§ Work to be completed: If an entry holds a picture, drop the picture but restate the entry word for word.
[Record extracts Boundary: Start]
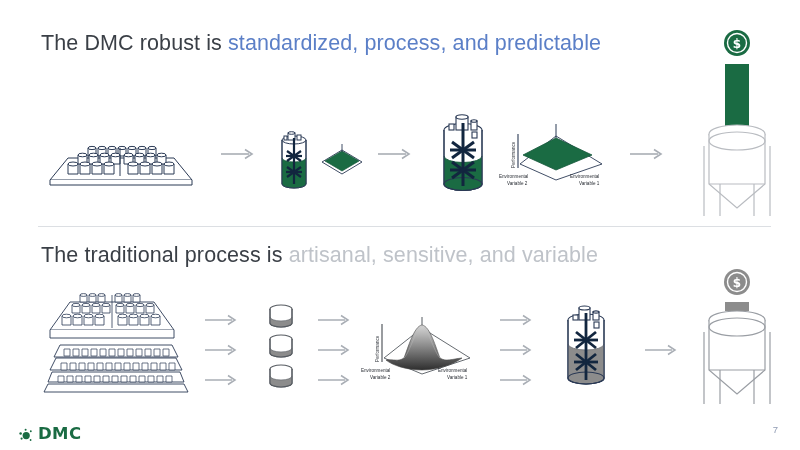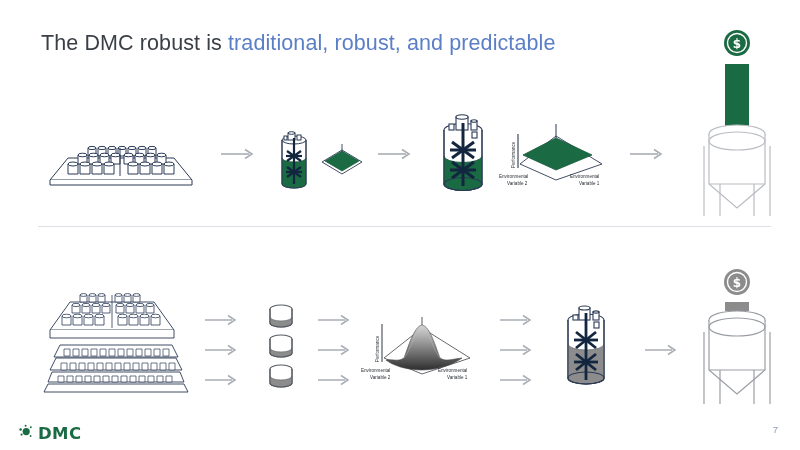--- a/index.html
+++ b/index.html
@@ -64,7 +64,7 @@
 <div class="slide">
 
   <div class="title" id="title-top">
-    <span class="t-dark">The DMC robust is </span><span class="t-accent">traditional, robust, and predictable</span>
+    <span class="t-dark">The DMC robust is </span><span class="t-accent">standardized, process, and predictable</span>
   </div>
 
   <div class="fig" style="left:46px;top:124px;">

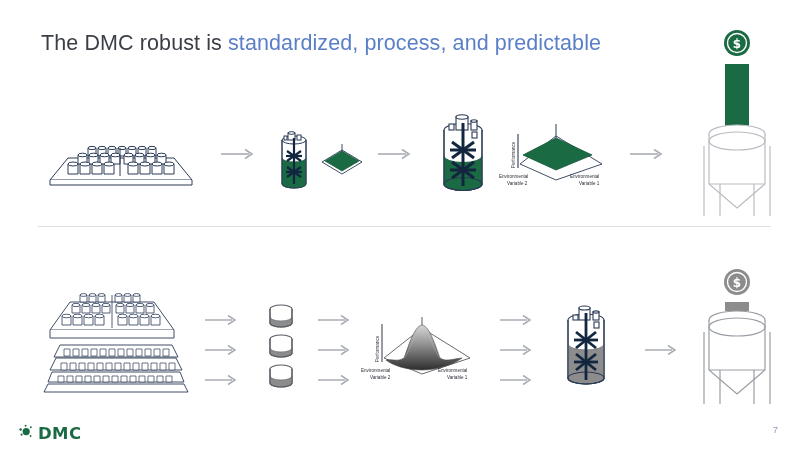--- a/index.html
+++ b/index.html
@@ -274,6 +274,9 @@
 
   <div class="divider"></div>
 
+  <div class="title" id="title-bottom">
+    <span class="t-dark">The traditional process is </span><span class="t-muted">artisanal, sensitive, and variable</span>
+  </div>
 
   <div class="fig" style="left:36px;top:288px;">
     <svg width="160" height="108" viewBox="0 0 160 108">

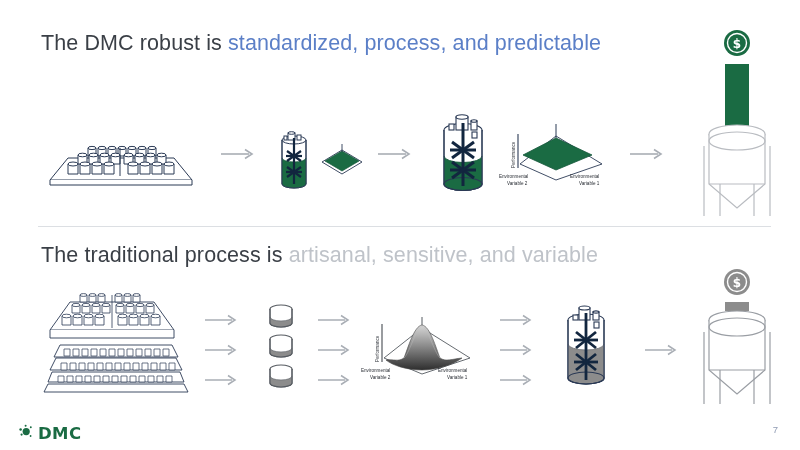--- a/index.html
+++ b/index.html
@@ -35,7 +35,7 @@
   .arrow svg{display:block;overflow:visible;}
 
   
-  .logo{position:absolute;left:18px;top:424px;display:flex;align-items:flex-start;gap:5px;}
+  .logo{position:absolute;left:18px;top:424px;display:flex;align-items:flex-end;gap:5px;}
   .logo-mark{width:15px;height:15px;position:relative;}
   .logo-text{
     color:#1a6b43;font-size:16.5px;font-weight:700;letter-spacing:.4px;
[Record extracts Boundary: End]
§ Answer below:
--- a/index.html
+++ b/index.html
@@ -64,7 +64,7 @@
 <div class="slide">
 
   <div class="title" id="title-top">
-    <span class="t-dark">The DMC robust is </span><span class="t-accent">traditional, robust, and predictable</span>
+    <span class="t-dark">The DMC robust is </span><span class="t-accent">standardized, process, and predictable</span>
   </div>
 
   <div class="fig" style="left:46px;top:124px;">

--- a/index.html
+++ b/index.html
@@ -274,6 +274,9 @@
 
   <div class="divider"></div>
 
+  <div class="title" id="title-bottom">
+    <span class="t-dark">The traditional process is </span><span class="t-muted">artisanal, sensitive, and variable</span>
+  </div>
 
   <div class="fig" style="left:36px;top:288px;">
     <svg width="160" height="108" viewBox="0 0 160 108">

--- a/index.html
+++ b/index.html
@@ -35,7 +35,7 @@
   .arrow svg{display:block;overflow:visible;}
 
   
-  .logo{position:absolute;left:18px;top:424px;display:flex;align-items:flex-start;gap:5px;}
+  .logo{position:absolute;left:18px;top:424px;display:flex;align-items:flex-end;gap:5px;}
   .logo-mark{width:15px;height:15px;position:relative;}
   .logo-text{
     color:#1a6b43;font-size:16.5px;font-weight:700;letter-spacing:.4px;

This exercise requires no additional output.